Tiempos de paradoja. La revolución digital no es una opción, impacta en el ser o no ser de casi todas las empresas, pero más del 70% de los procesos de transformación fracasan, gran parte por subestimar la cultura, esa zona mental que por ser invisible aparenta ser manejable.
La mayoría de las organizaciones ponen el foco en los modelos de negocio, estrategias, tecnología, metodologías y procesos, ignorando el hecho de que gestionar el siglo XXI con mentalidad del siglo XIX es inviable, incompatible con la vida empresarial. Los modelos mentales, bisnietos del management del siglo XX, no solo ya no sirven, sino que impiden una rápida adaptación darwinista, lo que llevará al naufragio de muchas empresas, mientras la orquesta siga tocando en cubierta modelos exitosos de gestión que funcionaron en un mundo de ayer.
Transformar es en esencia cambiar nuestras creencias, nuestra forma de pensar y de relacionarnos, lo cual es la parte más compleja y difícil.
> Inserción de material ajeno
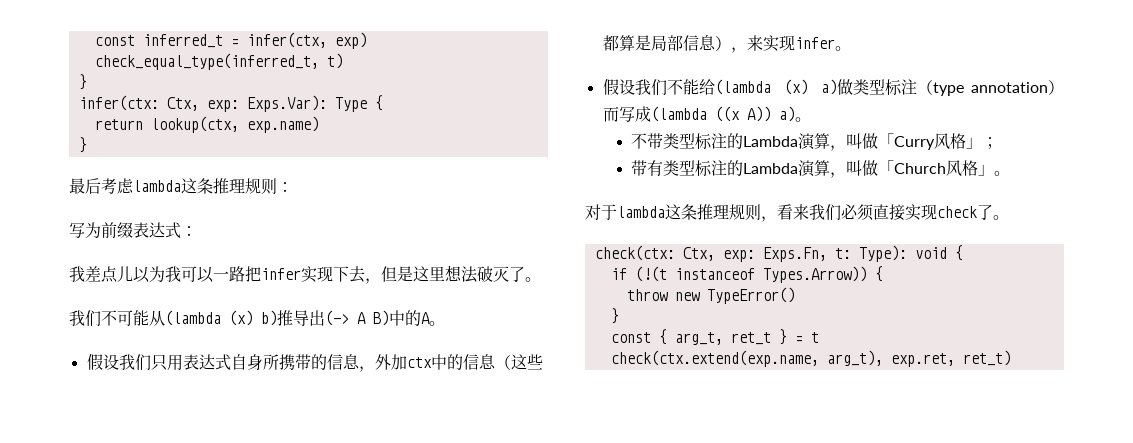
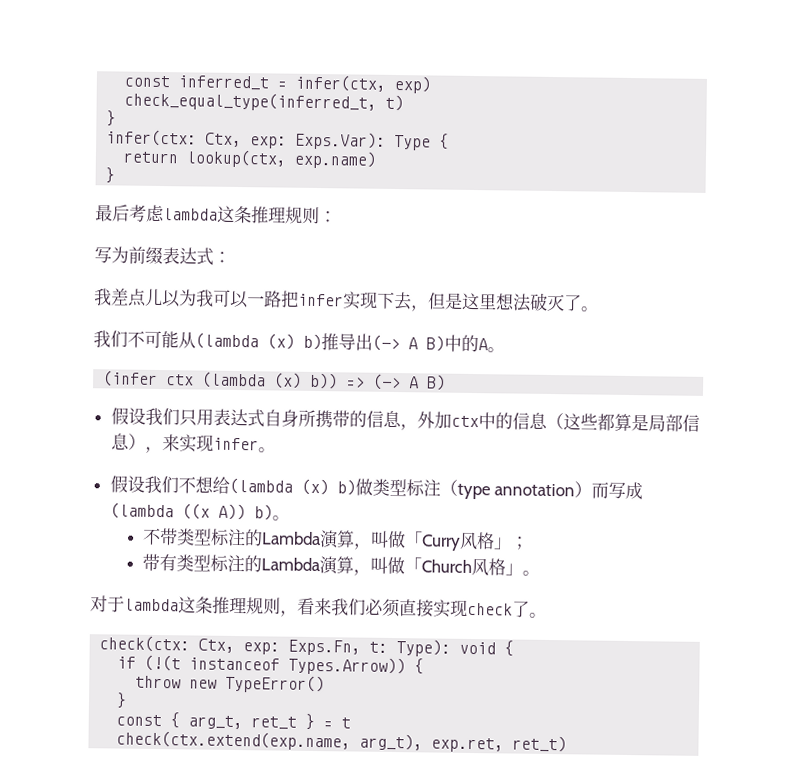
(445, 323) none -> [103,370,447,391] // (infer ctx (lambda (x) b)) => (-> A B)
[682,79,699,95] 能 -> [194,476,214,494] 想
[820,79,837,95] a) -> [336,479,356,496] b)
[778,106,795,122] a) -> [253,504,273,521] b)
Decía Unamuno que nuestras “creencias” nos sostienen, representan el suelo sobre el que nos apoyamos, y por eso las creencias no se piensan, de hecho, no existe la expresión “pienso una creencia”, solo estamos sobre ellas, y por eso decimos: “estoy en la creencia”. Por ello, cambiar el suelo que nos sostiene cada día es peor que un triple mortal. Y de eso se trata la transformación, cambiar lo que no se ve -nuestras creencias más profundas- porque son las que fabrican e impulsan nuestros comportamientos, nuestros hábitos, que en definitiva de eso va el cambio.
Imprescindible que este cambio de mentalidad y comportamiento ocurra primero en la dirección. Sin esto, no hay transformación. No se trata de que la dirección quiera y decida cambiar, sino que tiene que pasar primero por pensar, actuar y relacionarse de manera diferente. No hay transformación organizativa si no comienza por la transformación de uno mismo.
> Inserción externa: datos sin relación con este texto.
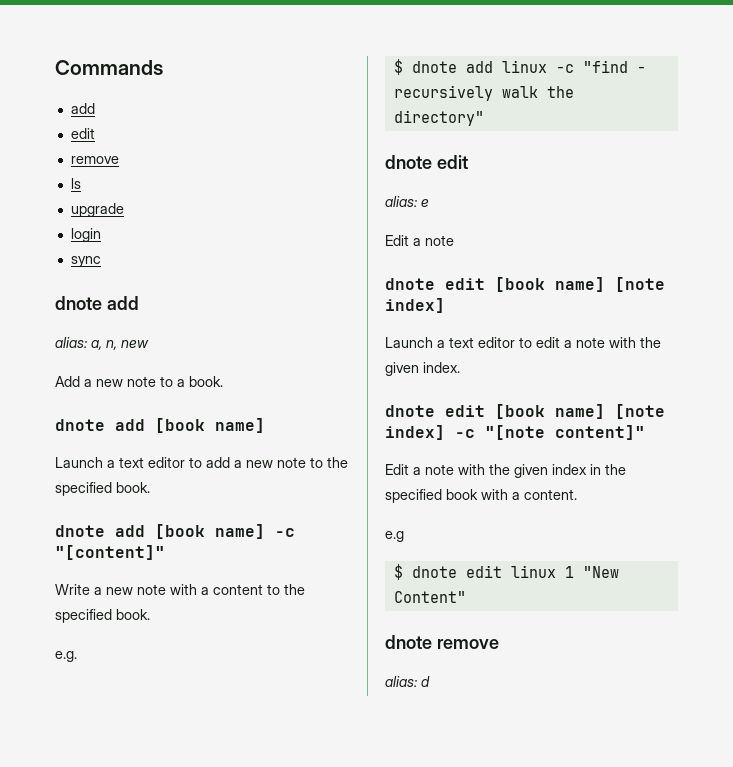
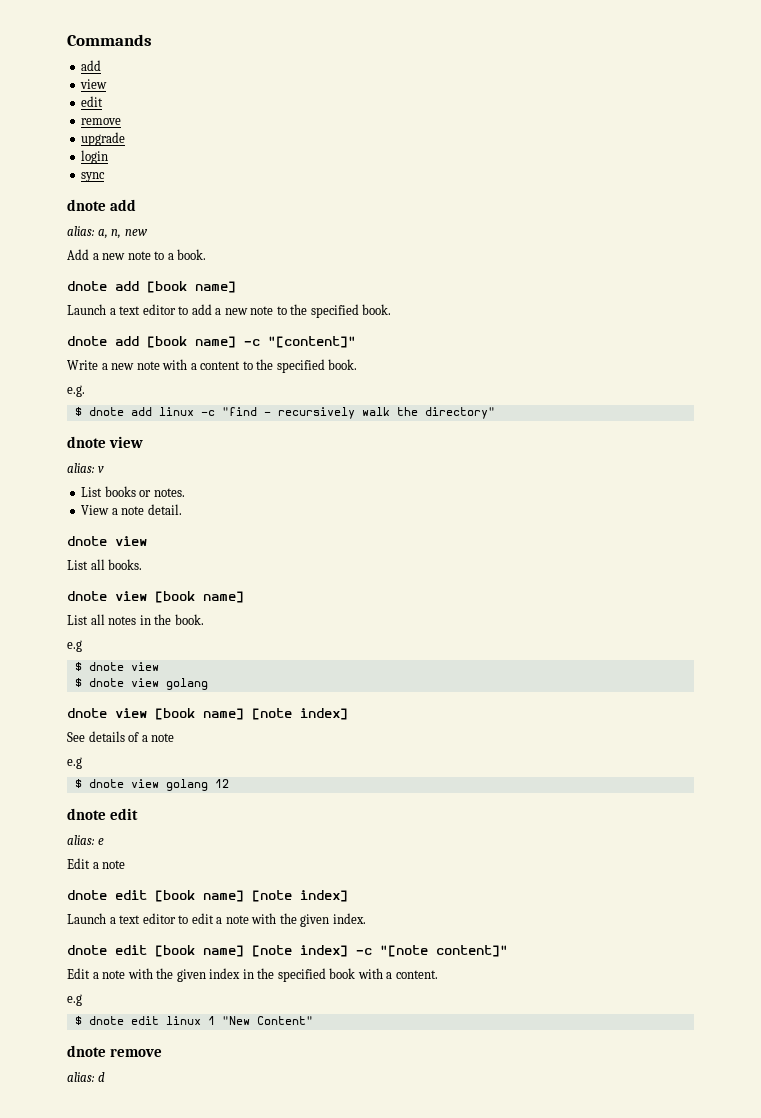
(95, 108) none -> [80,79,108,89] // view
[70,178,81,189] // ls -> (122, 121) none
(484, 118) none -> [67,436,144,448] [67,463,104,473] [81,486,185,497] [81,504,182,515] [67,536,147,546] [67,559,143,570] [67,591,244,603] [67,614,204,625] [67,640,82,652] [74,662,159,671] [74,678,208,690] [67,708,348,720] [67,731,175,742] [67,757,82,769] [74,779,229,791] // dnote view // alias: v // List books or notes. // View a note detail. // dnote view // List all books. // dnote view [book name] // List all notes in the book. // e.g // $ dnote view // $ dnote view golang // dnote view [book name] [note index] // See details of a note // e.g // $ dnote view golang 12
Nadie dijo que fuera fácil. Salvo excepciones, un alto directivo suele llegar arriba porque, entre muchas otras cualidades valiosas, posee una alta orientación al poder, sentido de estatus, y un ego que debe ser regado regularmente. Son anclas que dificultan el cambio individual y que tienden a ser protegidas y preservadas, a veces con argumentos muy sutiles. Solo desde un ejercicio profundo de generosidad, responsabilidad y desapego personal es posible cambiar la propia mentalidad y sus comportamientos asociados.
Cuando eso ocurre, el directivo se convierte en un referente, en lo que hoy consideramos un “influencer”, y ahí comienza el verdadero viaje de la transformación, cuando los demás observan, mimetizan e incorporan los nuevos comportamientos como propios y deseados, al comprobar que responden más eficazmente a la nueva realidad. No descubrimos nada, solamente copiamos lo que de hecho ya pasa en nuestra sociedad actual, en la que el liderazgo transformador real no está en los que mandan, sino en aquellos que son como nosotros, con la credibilidad personal para marcar tendencias y cambiar comportamientos sociales, sometiéndolos a su validación mediante su confrontación con la vida real.
Saber pilotar con eficacia la transformación de una organización se convierte hoy en una de las capacidades más valiosas de cualquier directivo, ya que todo cambia ¡deprisa, deprisa!
En definitiva, seguimos escuchando a Tolstoi cuando afirmaba que “todos piensan en cambiar el mundo, pero nadie piensa en cambiarse a sí mismo”. Porque nosotros, los de entonces, los que sabemos que cada amanecer es distinto de todos los anteriores, seguimos siendo los mismos.